LISTED ENTRIES:
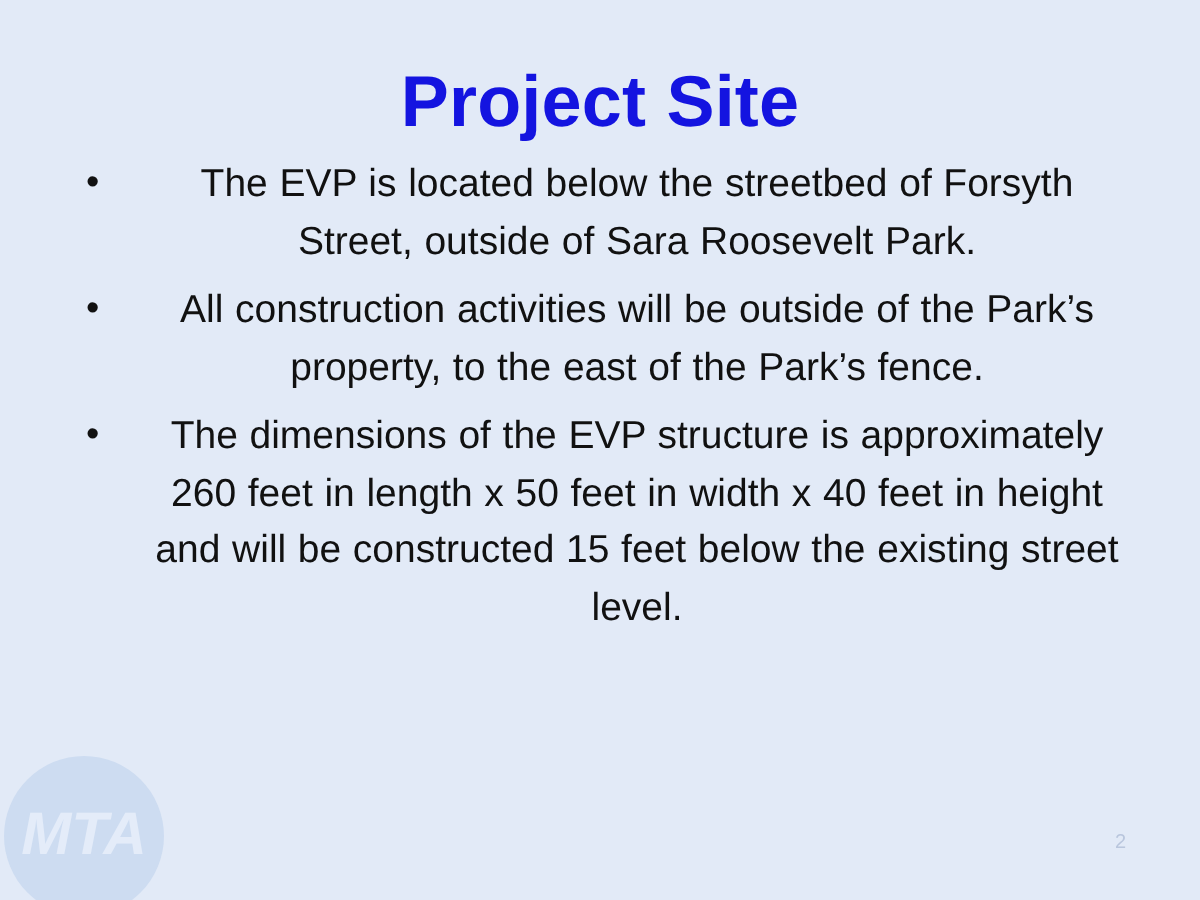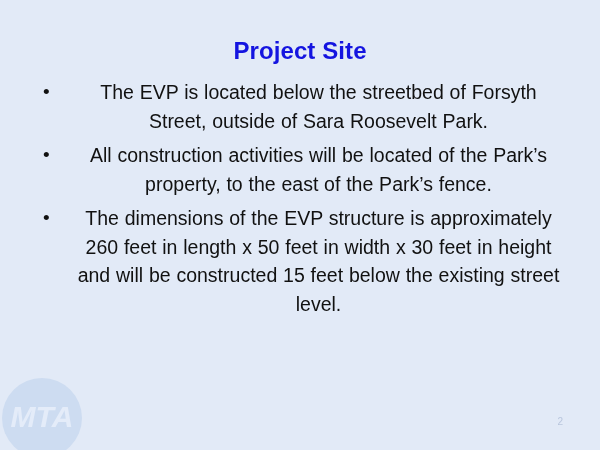--- a/index.html
+++ b/index.html
@@ -21,21 +21,21 @@
     overflow: hidden;
   }
 
   
   #slide-title {
     position: absolute;
     top: 34px;
     left: 0;
     width: 600px;
     text-align: center;
-    font-size: 24px;
+    font-size: 36px;
     font-weight: bold;
     color: #1414e0;
     letter-spacing: 0.1px;
     line-height: 34px;
   }
 
   
   #bullet-list {
     position: absolute;
     top: 78px;
@@ -99,26 +99,26 @@
 
   <div id="bullet-list">
 
     <div class="bullet-row">
       <span class="bullet-marker">•</span>
       <span class="bullet-text">The EVP is located below the streetbed of Forsyth Street, outside of Sara Roosevelt Park.</span>
     </div>
 
     <div class="bullet-row">
       <span class="bullet-marker">•</span>
-      <span class="bullet-text">All construction activities will be located of the Park’s property, to the east of the Park’s fence.</span>
+      <span class="bullet-text">All construction activities will be outside of the Park’s property, to the east of the Park’s fence.</span>
     </div>
 
     <div class="bullet-row">
       <span class="bullet-marker">•</span>
-      <span class="bullet-text">The dimensions of the EVP structure is approximately 260 feet in length x 50 feet in width x 30 feet in height and will be constructed 15 feet below the existing street level.</span>
+      <span class="bullet-text">The dimensions of the EVP structure is approximately 260 feet in length x 50 feet in width x 40 feet in height and will be constructed 15 feet below the existing street level.</span>
     </div>
 
   </div>
 
   <div id="mta-logo">
     <svg viewBox="0 0 82 82" xmlns="http://www.w3.org/2000/svg" aria-hidden="true">
       <circle cx="41" cy="41" r="40" fill="#cddcf1"></circle>
       <text x="41" y="50" font-family="'Liberation Sans', sans-serif" font-size="30" font-weight="bold" font-style="italic" fill="#e4ecf9" text-anchor="middle">MTA</text>
     </svg>
   </div>

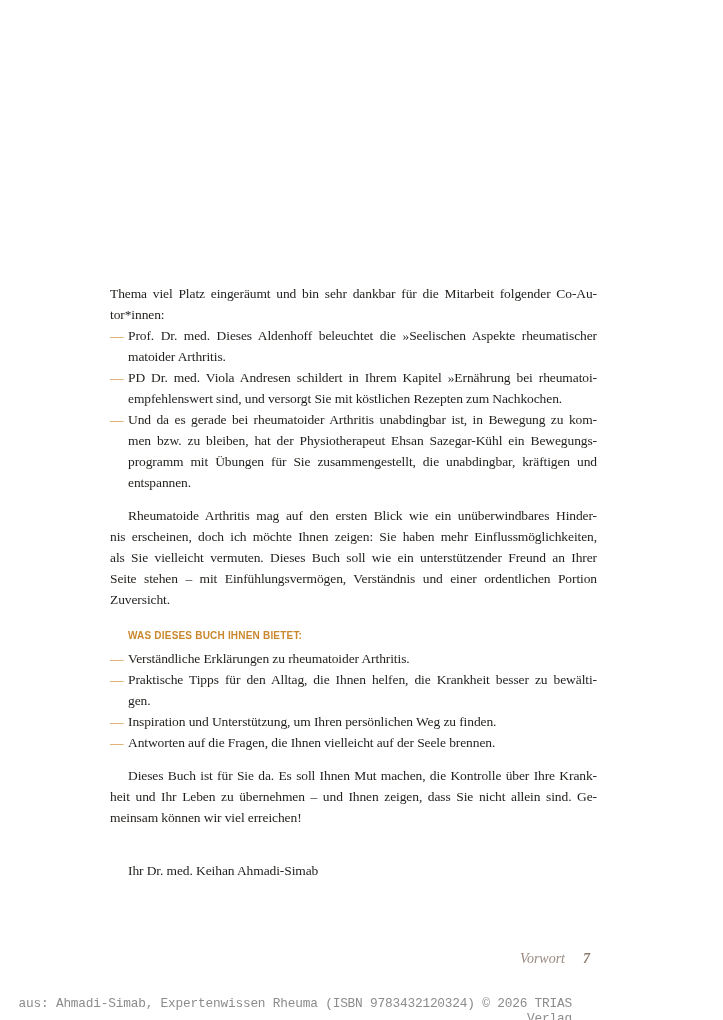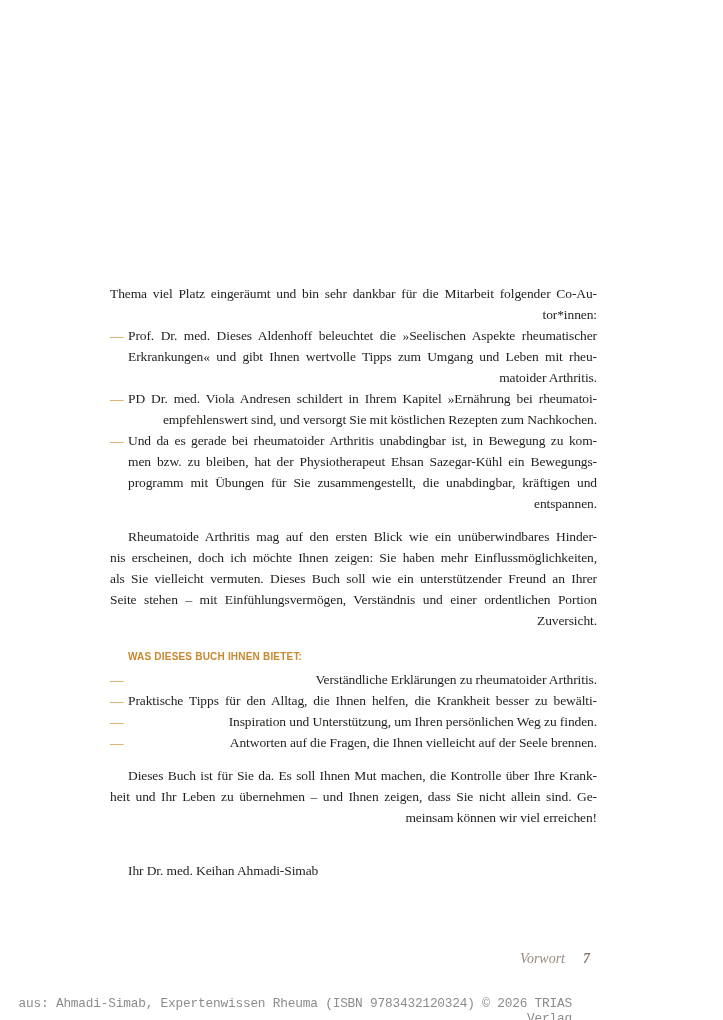--- a/index.html
+++ b/index.html
@@ -14,21 +14,21 @@
     position: absolute;
     left: 110px; top: 283px;
     width: 487px;
     color: #211e1b;
     font-size: 13.5px;
     letter-spacing: -0.1px;
     line-height: 21px;
   }
   .paragraph { margin: 0; }
   .jline { text-align: justify; text-align-last: justify; }
-  .lline { text-align: right; }
+  .lline { text-align: left; }
   .indent { text-indent: 18px; }
   .gap-before { margin-top: 12px; }
   .section-heading {
     font-family: "Liberation Sans", sans-serif;
     font-weight: bold;
     font-size: 10px;
     letter-spacing: 0.2px;
     line-height: 20px;
     margin: 16px 0 2px 18px;
     color: #c9882e;
@@ -75,21 +75,20 @@
 <div class="text-column" id="content-root">
     <div class="paragraph">
       <div class="jline">Thema viel Platz eingeräumt und bin sehr dankbar für die Mitarbeit folgender Co-Au-</div>
       <div class="lline">tor*innen:</div>
     </div>
     <div class="book-list">
       <div class="list-item">
         <span class="dash">—</span>
         <div class="item-text">
           <div class="jline">Prof. Dr. med. Dieses Aldenhoff beleuchtet die »Seelischen Aspekte rheumatischer</div>
-          <div class="jline">Erkrankungen« und gibt Ihnen wertvolle Tipps zum Umgang und Leben mit rheu-</div>
           <div class="lline">matoider Arthritis.</div>
         </div>
       </div>
       <div class="list-item">
         <span class="dash">—</span>
         <div class="item-text">
           <div class="jline">PD Dr. med. Viola Andresen schildert in Ihrem Kapitel »Ernährung bei rheumatoi-</div>
           <div class="lline">empfehlenswert sind, und versorgt Sie mit köstlichen Rezepten zum Nachkochen.</div>
         </div>
       </div>
@@ -115,20 +114,21 @@
       <div class="list-item">
         <span class="dash">—</span>
         <div class="item-text">
           <div class="lline">Verständliche Erklärungen zu rheumatoider Arthritis.</div>
         </div>
       </div>
       <div class="list-item">
         <span class="dash">—</span>
         <div class="item-text">
           <div class="jline">Praktische Tipps für den Alltag, die Ihnen helfen, die Krankheit besser zu bewälti-</div>
+          <div class="lline">gen.</div>
         </div>
       </div>
       <div class="list-item">
         <span class="dash">—</span>
         <div class="item-text">
           <div class="lline">Inspiration und Unterstützung, um Ihren persönlichen Weg zu finden.</div>
         </div>
       </div>
       <div class="list-item">
         <span class="dash">—</span>

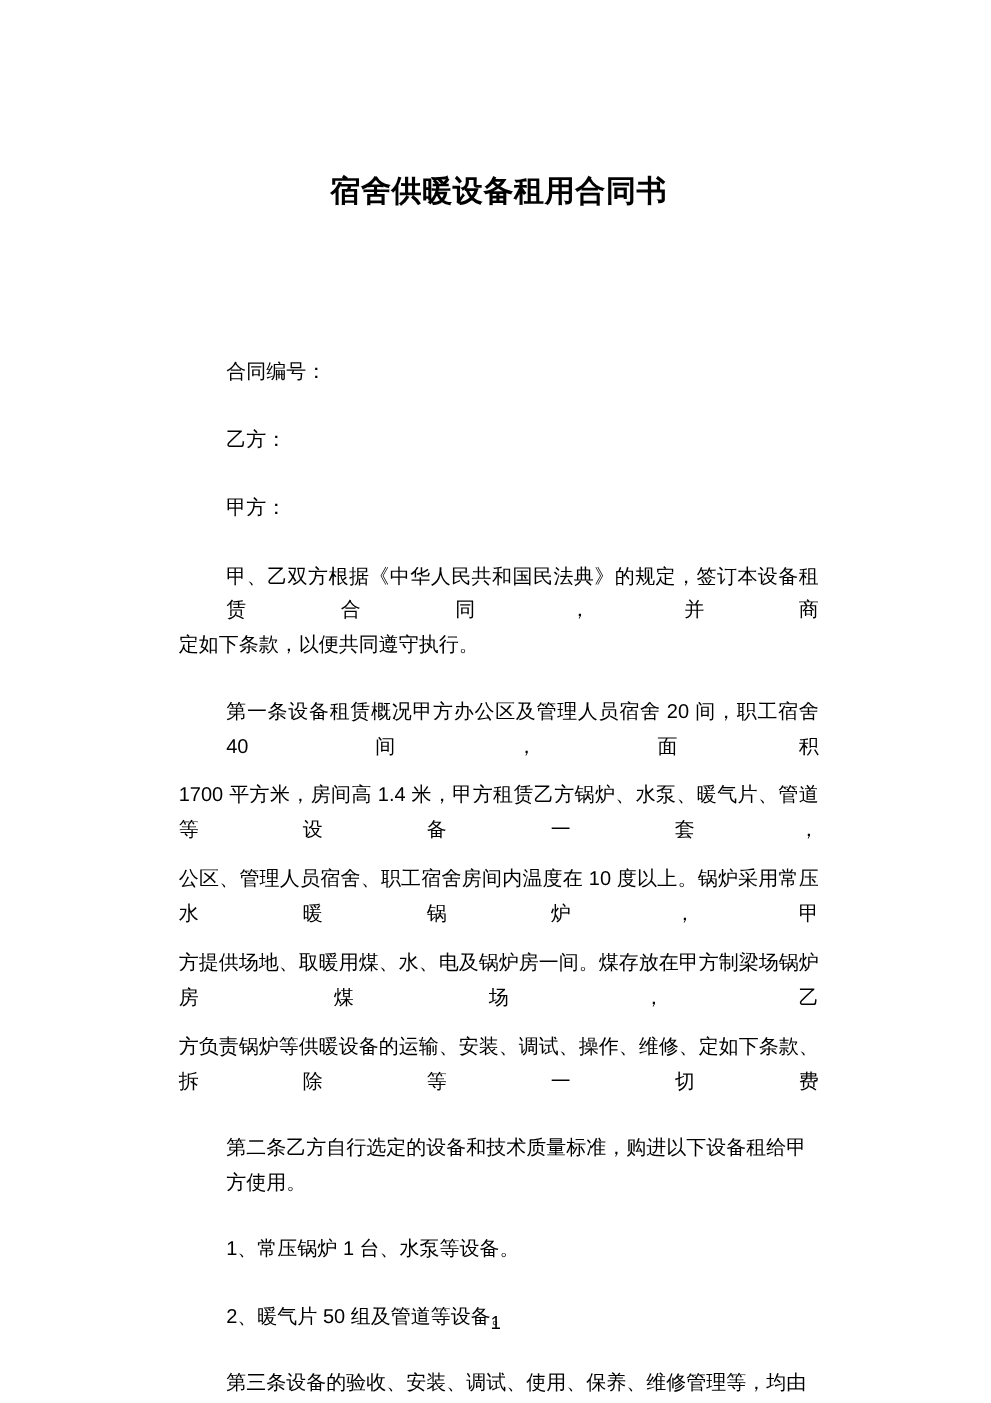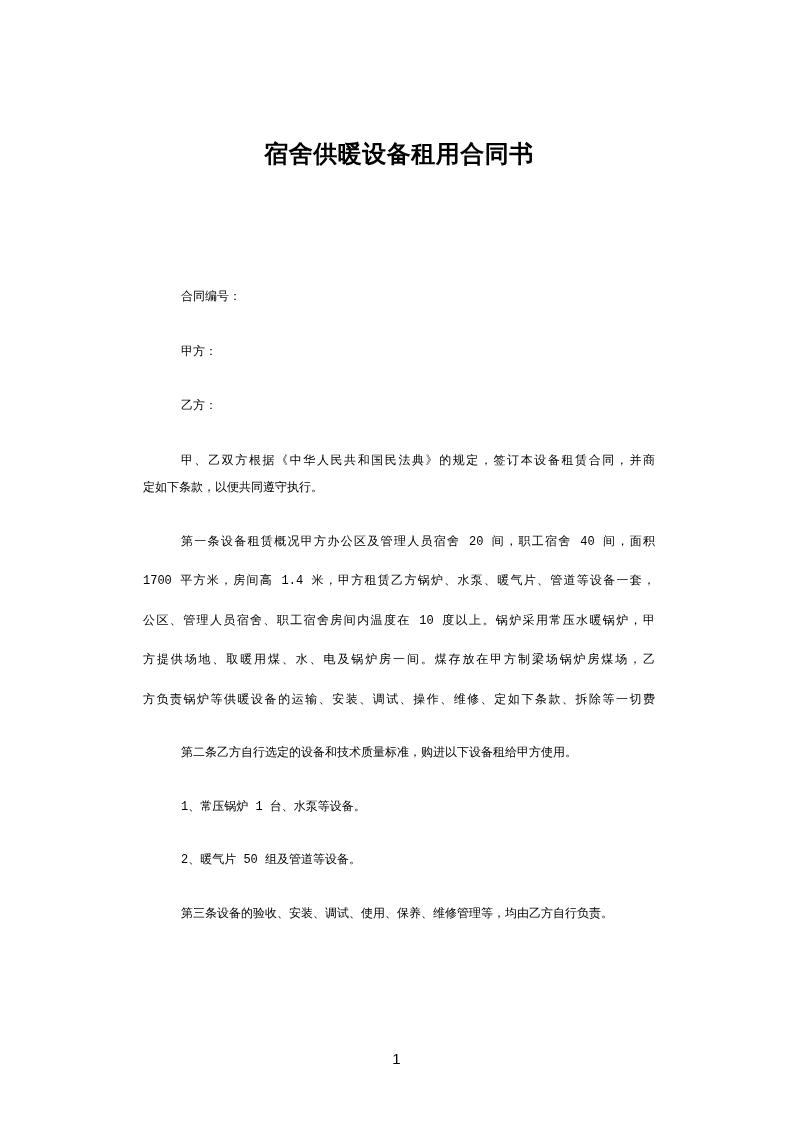--- a/index.html
+++ b/index.html
@@ -27,25 +27,24 @@
   }
   .doc-title {
     margin: 0 0 114px 0;
     text-align: center;
     font-size: 24px;
     font-weight: bold;
     line-height: 32px;
     letter-spacing: 0.5px;
   }
   .para {
-    font-size: 12px;
+    font-size: 16px;
     line-height: 27.5px;
     margin: 0 0 26px 0;
     text-align: justify;
-    font-family: Liberation Mono, monospace;
   }
   .para.field {
     margin-bottom: 27px;
   }
   .line {
     min-height: 27.5px;
   }
   .line.fill {
     text-align: justify;
     text-align-last: justify;
@@ -74,25 +73,25 @@
 <div class="page">
   <div class="content">
 
     <h1 class="doc-title">宿舍供暖设备租用合同书</h1>
 
     <div class="para field">
       <div class="line last indent">合同编号：</div>
     </div>
 
     <div class="para field">
-      <div class="line last indent">甲方：</div>
+      <div class="line last indent">乙方：</div>
     </div>
 
     <div class="para field">
-      <div class="line last indent">乙方：</div>
+      <div class="line last indent">甲方：</div>
     </div>
 
     <div class="para">
       <div class="line fill indent">甲、乙双方根据《中华人民共和国民法典》的规定，签订本设备租赁合同，并商</div>
       <div class="line last">定如下条款，以便共同遵守执行。</div>
     </div>
 
     <div class="para">
       <div class="line fill indent">第一条设备租赁概况甲方办公区及管理人员宿舍 20 间，职工宿舍 40 间，面积</div>
       <div class="line fill">1700 平方米，房间高 1.4 米，甲方租赁乙方锅炉、水泵、暖气片、管道等设备一套，</div>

TASK OBJECTIVE:
Each line holding "Park" in the records should be copied out.

ANSWER SECTION:
       <span class="bullet-text">The EVP is located below the streetbed of Forsyth Street, outside of Sara Roosevelt Park.</span>
-      <span class="bullet-text">All construction activities will be located of the Park’s property, to the east of the Park’s fence.</span>
+      <span class="bullet-text">All construction activities will be outside of the Park’s property, to the east of the Park’s fence.</span>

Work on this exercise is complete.